** Opening Exercise material block **

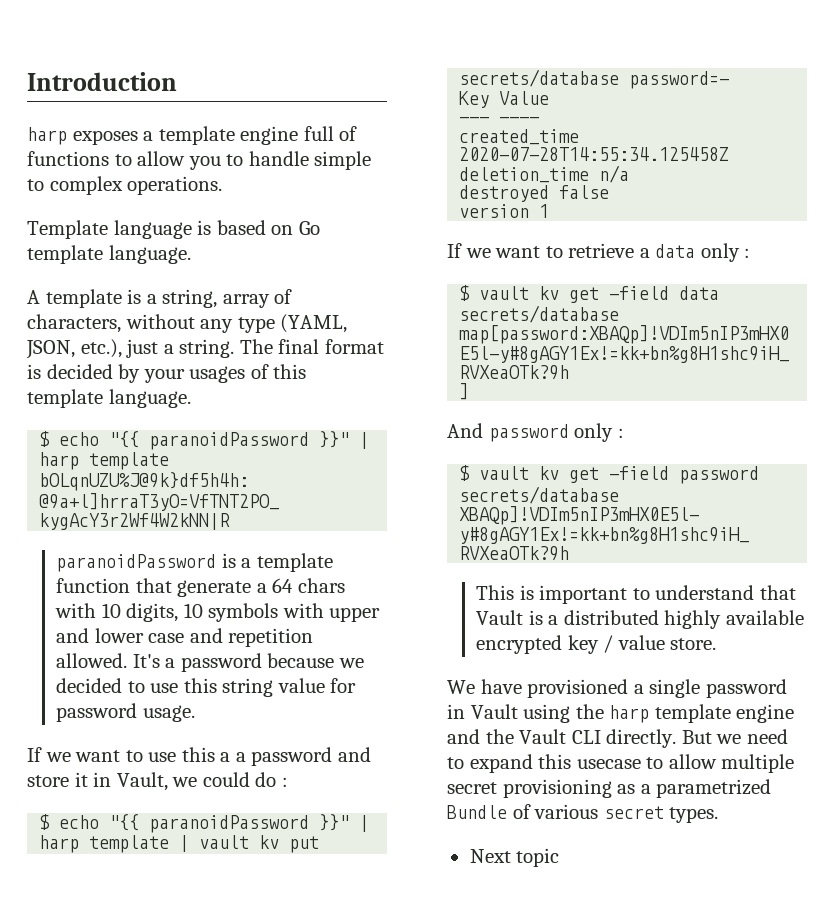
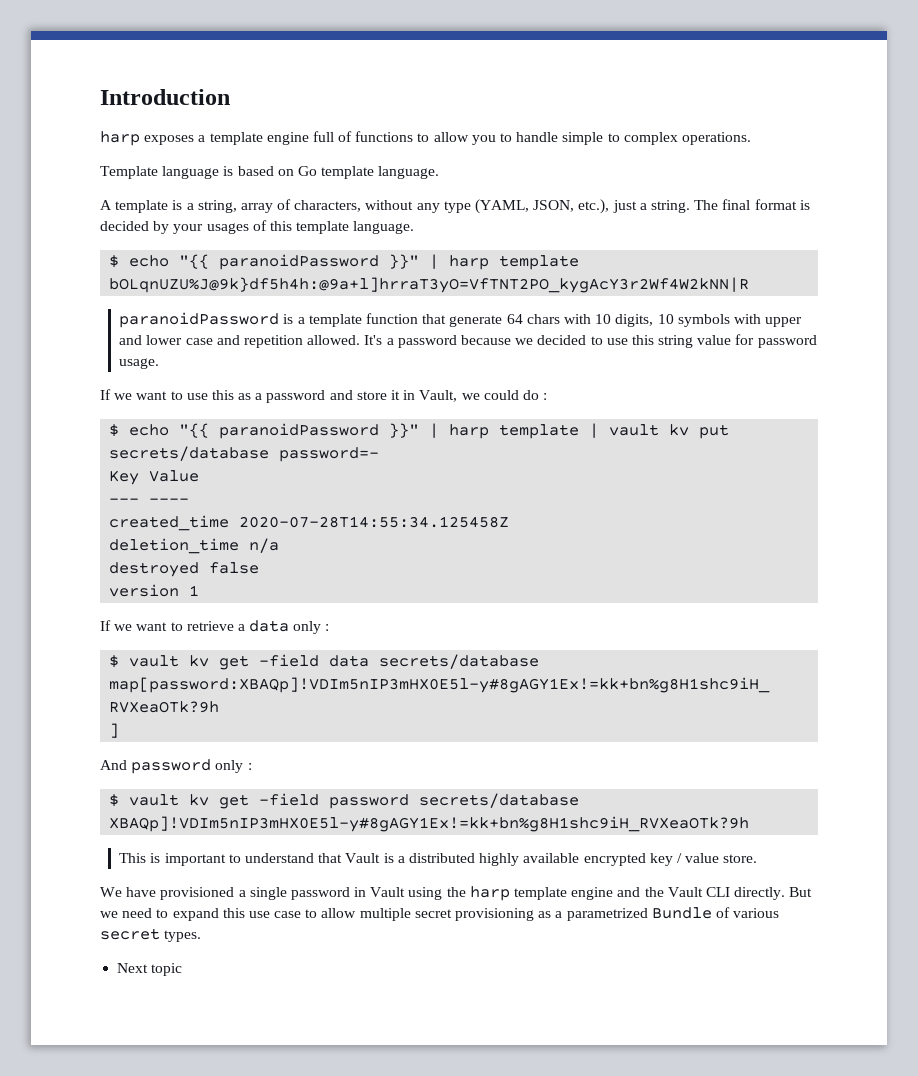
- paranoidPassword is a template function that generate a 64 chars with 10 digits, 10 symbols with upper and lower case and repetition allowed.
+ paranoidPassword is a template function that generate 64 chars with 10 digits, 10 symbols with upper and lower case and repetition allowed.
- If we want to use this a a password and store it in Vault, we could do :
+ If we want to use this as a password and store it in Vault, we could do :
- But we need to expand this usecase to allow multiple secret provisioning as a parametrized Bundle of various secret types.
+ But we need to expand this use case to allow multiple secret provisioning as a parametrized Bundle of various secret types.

** Closing Exercise material block **

= Work to be completed =
The material above must be reproduced line for line, with the images omitted.

= Completed exercise =
- paranoidPassword is a template function that generate a 64 chars with 10 digits, 10 symbols with upper and lower case and repetition allowed.
+ paranoidPassword is a template function that generate 64 chars with 10 digits, 10 symbols with upper and lower case and repetition allowed.
- If we want to use this a a password and store it in Vault, we could do :
+ If we want to use this as a password and store it in Vault, we could do :
- But we need to expand this usecase to allow multiple secret provisioning as a parametrized Bundle of various secret types.
+ But we need to expand this use case to allow multiple secret provisioning as a parametrized Bundle of various secret types.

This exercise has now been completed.